W sezonie 2003-2004 Sona Nowe Miasto rywalizowała w lidze okręgowej, a po wrześniowych meczach zajmowała siódme miejsce w tabeli.
Październik był w wykonaniu Sony bardzo kiepski - trzy porażki i jeden remis, co zaskutkowało spadkiem aż na dwunaste miejsce w tabeli.
Październikowe spotkania:
Niespodzianka była blisko
Mimo że Wkra jest niepokonanym liderem okręgówki, Sona do Bieżunia jechała z mocnym postanowieniem sprawienia niespodzianki. I trzeba przyznać, że zawodnicy zrobili wiele, by takową sprawić.
Ale zaczęło się źle. Sona, zanim jeszcze przyzwyczaiła się do fatalnej murawy bieżuńskiego boiska, po 25 minutach przegrywała 2:0. W miarę upływu czasu, to jednak piłkarze z Nowego Miasta byli stroną przeważającą. Swoją dobrą grę udokumentowali golem w 55 minucie. Długi wykop bramkarza Wieczorkowskiego zakończył się przechwytem piłki w polu karnym przez Piotra Jastrzębskiego, który zdobył kontaktową bramkę.
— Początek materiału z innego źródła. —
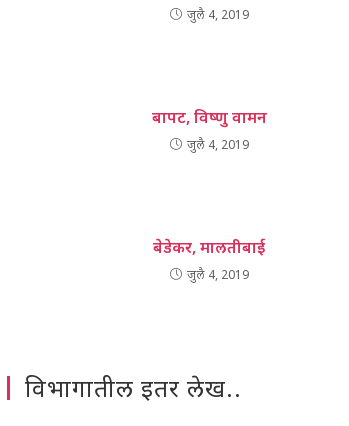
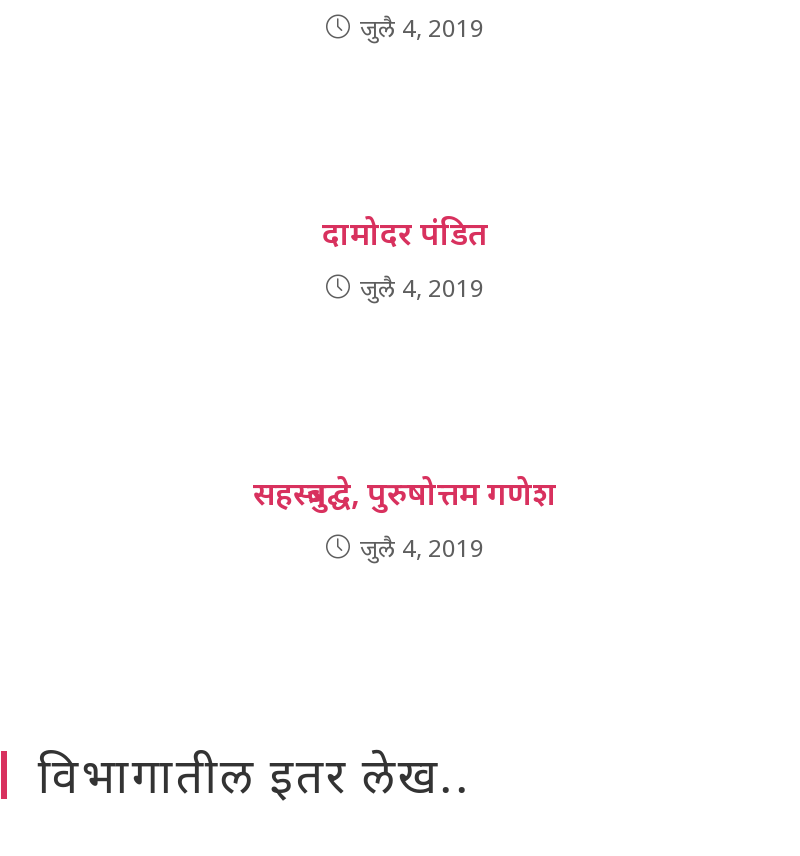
- बापट, विष्णु वामन
+ दामोदर पंडित

- बेडेकर, मालतीबाई
+ सहस्त्रबुद्घे, पुरुषोत्तम गणेश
Dwie minuty przed końcem meczu, Sona mogła wyrównać. Mariusz Pajnowski strzelił głową, piłka uderzyła w poprzeczkę i odbiła się... No właśnie, zdaniem piłkarzy Sony już za linią bramkową, zdaniem sędziów przed. Wyrównania nie było.
Opuszczający boisko, piłkarze i trener Wkry, nie kryli, że ich zwycięstwo było szczęśliwe. Zawodnicy Sony natomiast, nie kryli rozgoryczenia zarówno wynikiem jak i postawą sędziów.
- Z przykrością trzeba stwierdzić, że pomyłki sędziów wypaczyły wynik meczu - mówi kierownik drużyny Marek Caliński. - Przy pierwszej bramce dla Wkry był ewidentny faul na bramkarzu, a po strzale Pajnowskiego zawodnicy mówią, że padła bramka. Dodatkowo sędzia dopuścił do ostrej gry, a za kopnięcie bez piłki powinien piłkarzowi Wkry pokazać czerwoną kartkę. Szkoda, bo zagraliśmy dobry mecz i mogliśmy nawet ograć lidera.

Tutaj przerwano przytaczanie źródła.